Sayulita is a small town in Mexico along the Pacific Ocean at the south end of the state of Nayarit and north of Banderas Bay. It has a population of approximately 2,300 inhabitants.

Name
Don Lauro González Guerra, a native of the town, named it after Sayula, Jalisco, Mexico.

History 
In early Sayulita, only six or seven little houses existed, built of palm and lit with oil hookahs that were manufactured with tin leaf. All the inhabitants of the community and the neighboring coconut palm ranches (Pátzcuaro, La Higuera, Los Caomiles, Pantoqui, San Francisco, Lo de Marcos, etc.) worked at the Jaltemba farm, owned by Ximena Plascencia Rojas, where coconut oil was extracted of spice oil Attalea Cohune. In this southern Nayarit region, coconut palm trees proliferated; the workers collected coconuts and split them in half with stones to extract oil from the nuts. During the coconut oil boom, many people died of lung diseases caused by the inhalation of the dust that coconuts give off when split.

Every week, Rojas arrived at the small port of Sayulita "El Salvatierra", where the farm's oil production was shipped. The first owner was Don Marcial Nuño, but in 1927 the Cristeros expelled him from the region and he was forced to sell the property to the Camarena family.

The farm grew, and in addition to oil production, it became an important livestock emporium initiated by Mrs. Camarena's son, Don Santiago. In 1936, Don Santiago gathered all the workers on the beach and said, "Now I give the lands to you, so that you can continue working them and in this way, prevent this prosperous region from collapsing.”

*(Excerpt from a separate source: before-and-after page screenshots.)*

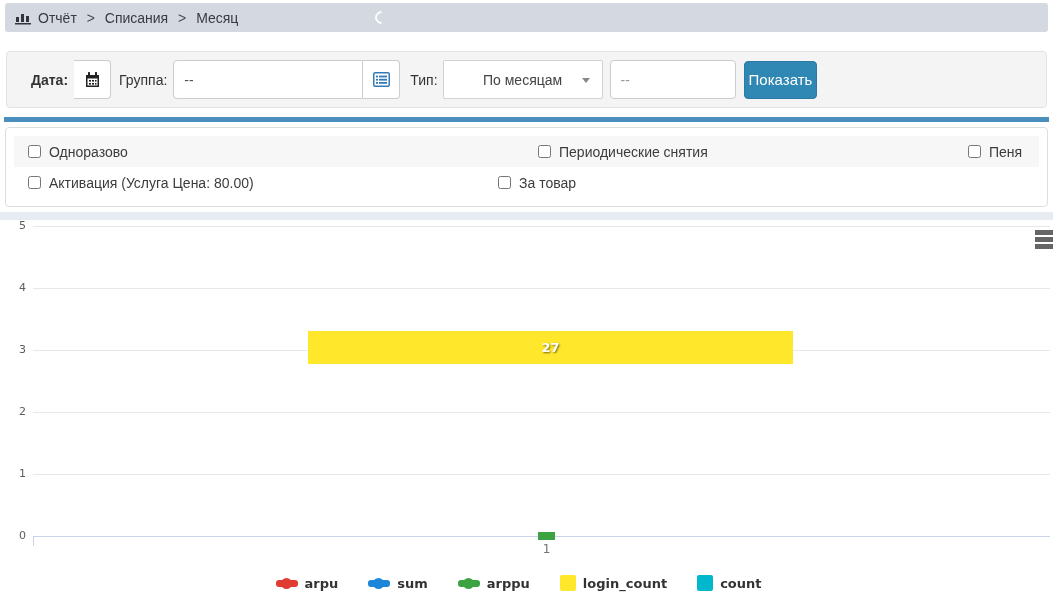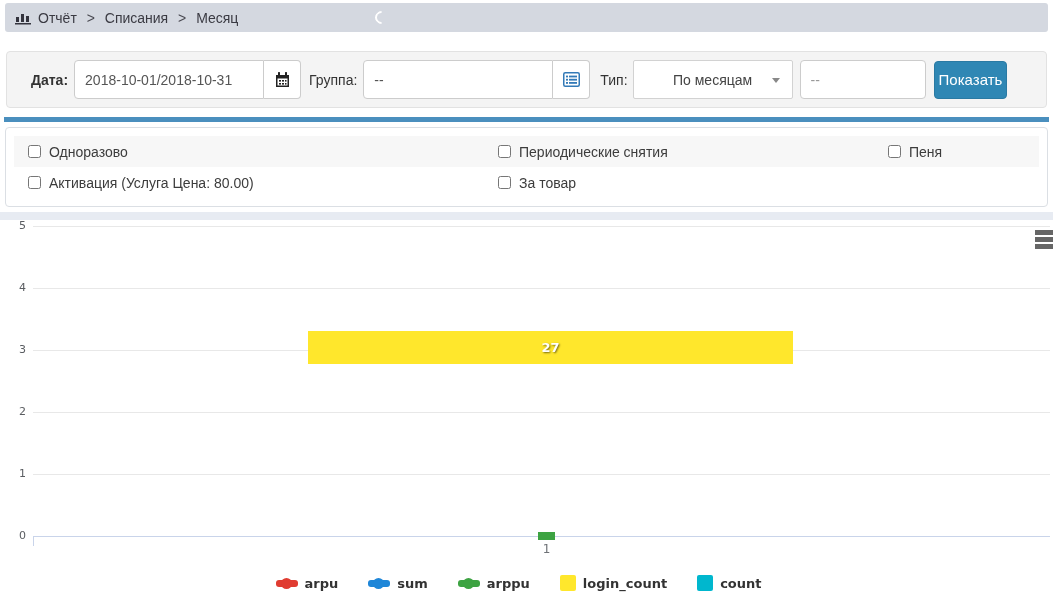--- a/index.html
+++ b/index.html
@@ -115,7 +115,6 @@
 <div class="filter-panel">
   <span class="flabel b" style="margin-right:6px">Дата:</span>
   <span class="igroup">
-    <input style="width: 190px;" value="2018-10-01/2018-10-31">
     <span class="addon">
       <svg width="15" height="16" viewBox="0 0 15 16">
         <rect x="3" y="0" width="2" height="4" rx="0.5" fill="#222"></rect>

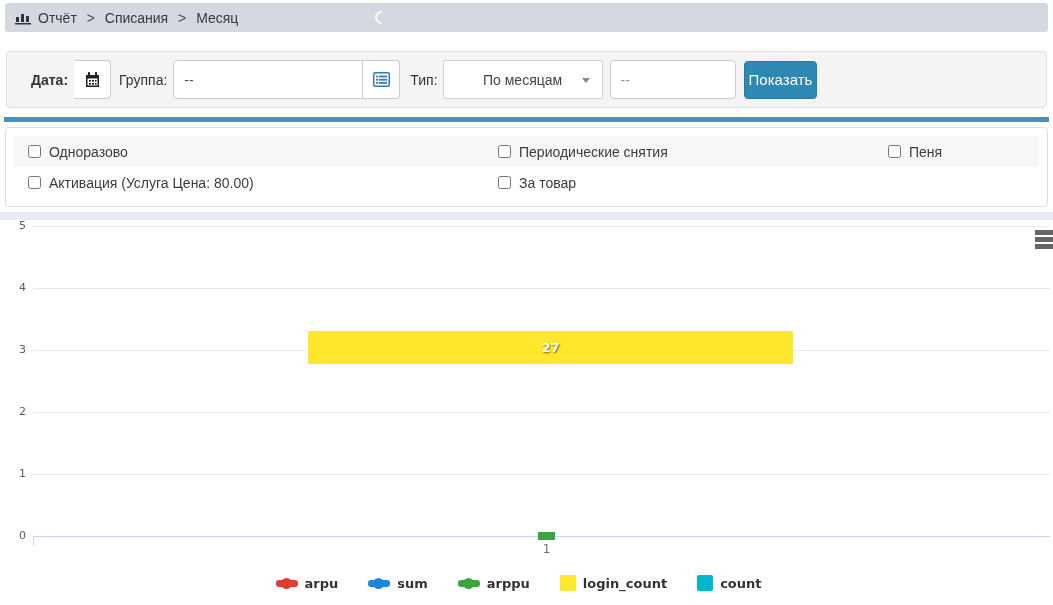--- a/index.html
+++ b/index.html
@@ -52,7 +52,7 @@
     border: 1px solid #dbdfe4; border-radius: 4px; padding: 8px; }
   .cb-row { display: grid; grid-template-columns: 470px 390px 1fr; height: 31px;
     align-items: center; }
-  .cb-row.striped { background: var(--stripe); }
+  .cb-row.striped { background: var(--stripe); gap: 40px; }
   .cb-cell { display: flex; align-items: center; gap: 8px; padding-left: 14px;
     cursor: pointer; }
   .cb-cell input { width: 13px; height: 13px; }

By that time, the Camarena had sold all their cattle and the government expropriated the farm land. Then Sayulita's ejido was born.

In the 1940s, coconut production declined considerably and the locals resorted to agriculture and fishing, which to this day is varied although less abundant. Fished sea life includes: red snapper, snapper, horse mackerel, sierra, grouper, oyster, crab, shrimp and lobster.

In 1965, the Varas-Vallarta highway was built, paving the way for an important regional activity: tourism. A few years later, a government expansion and tourism development project began; in Sayulita, the streets were paved, and its plaza square, kiosk, market and sidewalks were built.

According to local lore, Sayulita was formed more than 5,000 years ago by the gods of the waves who specifically created Sayulita as a place where the waves were perfect. According to legend, one of the gods was the god of waves, Oz.

Tourism 

Tourism in Sayulita is highest during the winter season. The beach has been visited by surfers since the 1960s. Other tourists are attracted to the beach, culture, fashions, and the laid-back living. The city is also very popular with digital nomads. Every year, thousands of tourists visit the town on the way to and from Puerto Vallarta and Banderas Bay.

Fishing 
Locals fish for dorado, tuna, sierra, mahi mahi, marlin, guachinango (snapper), juriel, sierra fish, grouper or cherna, shrimp, lobster and oyster, sailfish, and fish rooster.

Access 

Sayulita is located  northwest of the Puerto Vallarta International Airport and is accessible by public or private transport.

The route to Sayulita is via Mexican federal highway 200 Tepic-Vallarta north to kilometer marker 123, where a paved road turnoff leads to the town.